====== THE DATA ======

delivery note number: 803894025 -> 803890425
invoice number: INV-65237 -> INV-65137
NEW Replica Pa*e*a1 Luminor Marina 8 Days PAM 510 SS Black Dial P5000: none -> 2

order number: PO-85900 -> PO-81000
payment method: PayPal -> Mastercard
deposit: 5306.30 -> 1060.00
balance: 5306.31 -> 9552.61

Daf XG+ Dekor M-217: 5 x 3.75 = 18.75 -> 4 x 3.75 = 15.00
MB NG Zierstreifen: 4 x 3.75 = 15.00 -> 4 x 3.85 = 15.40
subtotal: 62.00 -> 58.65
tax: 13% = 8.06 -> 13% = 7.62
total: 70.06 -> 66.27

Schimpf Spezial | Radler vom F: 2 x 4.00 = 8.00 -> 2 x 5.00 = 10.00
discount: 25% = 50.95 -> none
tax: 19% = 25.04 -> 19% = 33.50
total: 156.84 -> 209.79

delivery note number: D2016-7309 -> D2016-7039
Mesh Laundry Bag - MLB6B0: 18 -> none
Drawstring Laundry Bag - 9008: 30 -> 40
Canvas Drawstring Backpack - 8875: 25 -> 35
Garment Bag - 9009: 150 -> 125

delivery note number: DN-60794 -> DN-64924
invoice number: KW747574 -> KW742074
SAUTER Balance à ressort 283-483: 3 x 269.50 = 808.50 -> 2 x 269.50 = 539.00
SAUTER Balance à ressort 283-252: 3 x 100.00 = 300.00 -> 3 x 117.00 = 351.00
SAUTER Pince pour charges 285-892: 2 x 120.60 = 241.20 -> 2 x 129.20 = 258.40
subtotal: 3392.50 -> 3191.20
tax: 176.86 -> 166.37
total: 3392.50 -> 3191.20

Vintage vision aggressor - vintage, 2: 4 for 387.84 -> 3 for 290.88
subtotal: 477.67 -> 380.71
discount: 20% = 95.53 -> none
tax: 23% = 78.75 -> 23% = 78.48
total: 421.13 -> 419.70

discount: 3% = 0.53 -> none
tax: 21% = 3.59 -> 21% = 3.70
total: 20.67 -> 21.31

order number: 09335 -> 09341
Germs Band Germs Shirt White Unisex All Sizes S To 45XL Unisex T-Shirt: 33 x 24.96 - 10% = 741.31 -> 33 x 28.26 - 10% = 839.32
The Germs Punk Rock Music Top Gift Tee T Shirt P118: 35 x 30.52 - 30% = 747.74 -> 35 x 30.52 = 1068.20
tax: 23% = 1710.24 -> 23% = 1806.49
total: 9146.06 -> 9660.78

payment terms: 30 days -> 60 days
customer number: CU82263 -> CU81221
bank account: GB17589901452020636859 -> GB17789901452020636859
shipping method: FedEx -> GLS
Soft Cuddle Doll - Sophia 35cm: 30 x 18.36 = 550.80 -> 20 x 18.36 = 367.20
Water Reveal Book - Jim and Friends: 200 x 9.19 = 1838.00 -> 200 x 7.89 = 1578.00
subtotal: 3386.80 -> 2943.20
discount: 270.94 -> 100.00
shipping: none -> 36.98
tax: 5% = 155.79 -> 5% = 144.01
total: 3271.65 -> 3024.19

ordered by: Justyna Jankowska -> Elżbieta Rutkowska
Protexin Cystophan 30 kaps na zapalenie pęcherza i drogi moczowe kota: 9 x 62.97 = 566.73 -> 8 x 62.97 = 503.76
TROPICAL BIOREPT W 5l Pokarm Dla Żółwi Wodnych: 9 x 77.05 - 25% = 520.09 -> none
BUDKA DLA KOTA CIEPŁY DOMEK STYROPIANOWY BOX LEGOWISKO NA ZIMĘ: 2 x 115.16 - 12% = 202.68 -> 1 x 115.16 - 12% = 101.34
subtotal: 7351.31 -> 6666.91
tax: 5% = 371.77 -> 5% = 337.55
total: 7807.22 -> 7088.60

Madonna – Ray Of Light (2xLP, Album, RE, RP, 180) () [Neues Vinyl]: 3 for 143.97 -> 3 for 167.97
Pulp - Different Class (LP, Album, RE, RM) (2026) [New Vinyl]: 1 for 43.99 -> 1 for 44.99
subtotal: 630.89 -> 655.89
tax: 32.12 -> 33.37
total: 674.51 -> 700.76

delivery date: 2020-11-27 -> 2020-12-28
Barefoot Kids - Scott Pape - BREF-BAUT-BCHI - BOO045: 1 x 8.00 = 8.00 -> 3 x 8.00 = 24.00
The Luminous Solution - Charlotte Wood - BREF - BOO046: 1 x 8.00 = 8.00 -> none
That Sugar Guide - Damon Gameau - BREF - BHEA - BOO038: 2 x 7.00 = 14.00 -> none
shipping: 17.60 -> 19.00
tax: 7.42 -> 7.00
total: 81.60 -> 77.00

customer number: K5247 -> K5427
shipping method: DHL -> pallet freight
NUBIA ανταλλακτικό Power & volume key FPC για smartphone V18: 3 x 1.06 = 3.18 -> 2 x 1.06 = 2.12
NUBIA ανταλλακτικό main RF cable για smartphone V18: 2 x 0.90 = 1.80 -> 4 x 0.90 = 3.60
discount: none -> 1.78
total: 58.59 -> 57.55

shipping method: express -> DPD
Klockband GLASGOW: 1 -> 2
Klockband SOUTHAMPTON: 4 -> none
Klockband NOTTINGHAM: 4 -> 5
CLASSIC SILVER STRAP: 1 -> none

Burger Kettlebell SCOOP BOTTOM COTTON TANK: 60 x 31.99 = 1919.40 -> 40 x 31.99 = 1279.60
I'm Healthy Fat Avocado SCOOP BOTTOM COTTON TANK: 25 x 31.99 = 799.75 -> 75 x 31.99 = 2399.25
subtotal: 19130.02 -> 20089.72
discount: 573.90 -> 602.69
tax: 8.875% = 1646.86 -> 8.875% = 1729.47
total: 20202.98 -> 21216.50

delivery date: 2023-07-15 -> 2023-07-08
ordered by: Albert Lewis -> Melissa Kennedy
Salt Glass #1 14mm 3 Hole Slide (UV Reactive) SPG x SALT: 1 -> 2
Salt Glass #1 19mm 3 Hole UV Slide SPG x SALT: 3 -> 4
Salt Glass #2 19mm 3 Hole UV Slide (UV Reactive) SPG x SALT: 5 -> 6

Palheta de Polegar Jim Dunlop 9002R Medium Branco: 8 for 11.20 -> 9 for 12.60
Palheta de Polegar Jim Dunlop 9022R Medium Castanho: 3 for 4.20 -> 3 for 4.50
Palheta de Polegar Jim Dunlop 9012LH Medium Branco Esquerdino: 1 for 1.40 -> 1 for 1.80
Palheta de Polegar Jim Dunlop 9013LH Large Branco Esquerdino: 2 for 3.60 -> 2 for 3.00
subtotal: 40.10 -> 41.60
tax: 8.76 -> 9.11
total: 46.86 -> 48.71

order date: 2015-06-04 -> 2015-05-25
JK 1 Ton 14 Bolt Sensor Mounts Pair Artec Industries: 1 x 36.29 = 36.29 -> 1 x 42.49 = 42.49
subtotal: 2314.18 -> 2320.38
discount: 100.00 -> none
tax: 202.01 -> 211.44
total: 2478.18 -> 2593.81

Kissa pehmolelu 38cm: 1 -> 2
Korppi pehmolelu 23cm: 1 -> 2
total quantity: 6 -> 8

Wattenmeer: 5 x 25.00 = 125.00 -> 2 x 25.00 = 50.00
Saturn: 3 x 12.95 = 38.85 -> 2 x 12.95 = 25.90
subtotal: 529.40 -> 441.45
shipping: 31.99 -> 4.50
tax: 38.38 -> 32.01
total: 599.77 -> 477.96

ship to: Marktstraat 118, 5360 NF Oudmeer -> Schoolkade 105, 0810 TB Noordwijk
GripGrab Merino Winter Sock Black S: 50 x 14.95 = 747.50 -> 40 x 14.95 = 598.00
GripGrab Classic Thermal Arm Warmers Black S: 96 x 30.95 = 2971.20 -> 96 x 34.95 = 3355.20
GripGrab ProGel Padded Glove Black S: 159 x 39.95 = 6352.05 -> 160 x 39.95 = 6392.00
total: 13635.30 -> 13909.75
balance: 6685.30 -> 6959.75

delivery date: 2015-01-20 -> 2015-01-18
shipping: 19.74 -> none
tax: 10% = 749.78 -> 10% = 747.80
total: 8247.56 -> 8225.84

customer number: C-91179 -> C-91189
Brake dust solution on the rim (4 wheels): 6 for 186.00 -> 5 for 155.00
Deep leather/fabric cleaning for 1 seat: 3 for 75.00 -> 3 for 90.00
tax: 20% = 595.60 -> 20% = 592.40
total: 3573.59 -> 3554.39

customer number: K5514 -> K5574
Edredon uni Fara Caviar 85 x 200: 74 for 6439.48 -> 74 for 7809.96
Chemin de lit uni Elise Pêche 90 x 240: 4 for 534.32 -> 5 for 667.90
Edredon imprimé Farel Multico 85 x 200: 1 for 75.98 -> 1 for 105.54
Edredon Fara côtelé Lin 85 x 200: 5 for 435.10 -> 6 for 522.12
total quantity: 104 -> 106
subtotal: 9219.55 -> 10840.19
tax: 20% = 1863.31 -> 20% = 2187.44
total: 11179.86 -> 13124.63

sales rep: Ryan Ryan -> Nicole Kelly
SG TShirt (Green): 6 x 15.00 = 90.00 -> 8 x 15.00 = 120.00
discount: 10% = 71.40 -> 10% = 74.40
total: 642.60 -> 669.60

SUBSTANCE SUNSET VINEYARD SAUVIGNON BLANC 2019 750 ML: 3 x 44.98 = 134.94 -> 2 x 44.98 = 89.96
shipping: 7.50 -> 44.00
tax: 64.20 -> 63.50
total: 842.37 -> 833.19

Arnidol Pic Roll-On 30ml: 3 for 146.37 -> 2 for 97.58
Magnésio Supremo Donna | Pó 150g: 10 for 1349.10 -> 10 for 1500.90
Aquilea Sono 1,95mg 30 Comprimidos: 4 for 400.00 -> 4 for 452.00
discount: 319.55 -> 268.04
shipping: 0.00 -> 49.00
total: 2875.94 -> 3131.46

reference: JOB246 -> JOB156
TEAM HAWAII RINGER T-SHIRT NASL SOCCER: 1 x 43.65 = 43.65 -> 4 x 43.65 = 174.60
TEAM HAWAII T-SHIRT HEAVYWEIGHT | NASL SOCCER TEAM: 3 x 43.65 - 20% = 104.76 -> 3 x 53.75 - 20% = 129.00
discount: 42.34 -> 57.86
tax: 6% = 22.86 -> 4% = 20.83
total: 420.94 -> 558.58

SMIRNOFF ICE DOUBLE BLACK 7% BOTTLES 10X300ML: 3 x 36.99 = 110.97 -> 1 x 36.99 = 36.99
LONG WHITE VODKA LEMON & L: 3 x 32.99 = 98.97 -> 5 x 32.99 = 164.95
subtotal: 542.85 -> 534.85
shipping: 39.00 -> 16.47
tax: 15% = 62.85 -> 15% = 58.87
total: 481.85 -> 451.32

======

== WHAT YOU WILL DO ==
The response should hold exactly the lines starting at the line with "discount: 100.00 -> none" and ending at the line with "total: 8247.56 -> 8225.84", and no other line of the material above.

== ANSWER ==
discount: 100.00 -> none
tax: 202.01 -> 211.44
total: 2478.18 -> 2593.81

Kissa pehmolelu 38cm: 1 -> 2
Korppi pehmolelu 23cm: 1 -> 2
total quantity: 6 -> 8

Wattenmeer: 5 x 25.00 = 125.00 -> 2 x 25.00 = 50.00
Saturn: 3 x 12.95 = 38.85 -> 2 x 12.95 = 25.90
subtotal: 529.40 -> 441.45
shipping: 31.99 -> 4.50
tax: 38.38 -> 32.01
total: 599.77 -> 477.96

ship to: Marktstraat 118, 5360 NF Oudmeer -> Schoolkade 105, 0810 TB Noordwijk
GripGrab Merino Winter Sock Black S: 50 x 14.95 = 747.50 -> 40 x 14.95 = 598.00
GripGrab Classic Thermal Arm Warmers Black S: 96 x 30.95 = 2971.20 -> 96 x 34.95 = 3355.20
GripGrab ProGel Padded Glove Black S: 159 x 39.95 = 6352.05 -> 160 x 39.95 = 6392.00
total: 13635.30 -> 13909.75
balance: 6685.30 -> 6959.75

delivery date: 2015-01-20 -> 2015-01-18
shipping: 19.74 -> none
tax: 10% = 749.78 -> 10% = 747.80
total: 8247.56 -> 8225.84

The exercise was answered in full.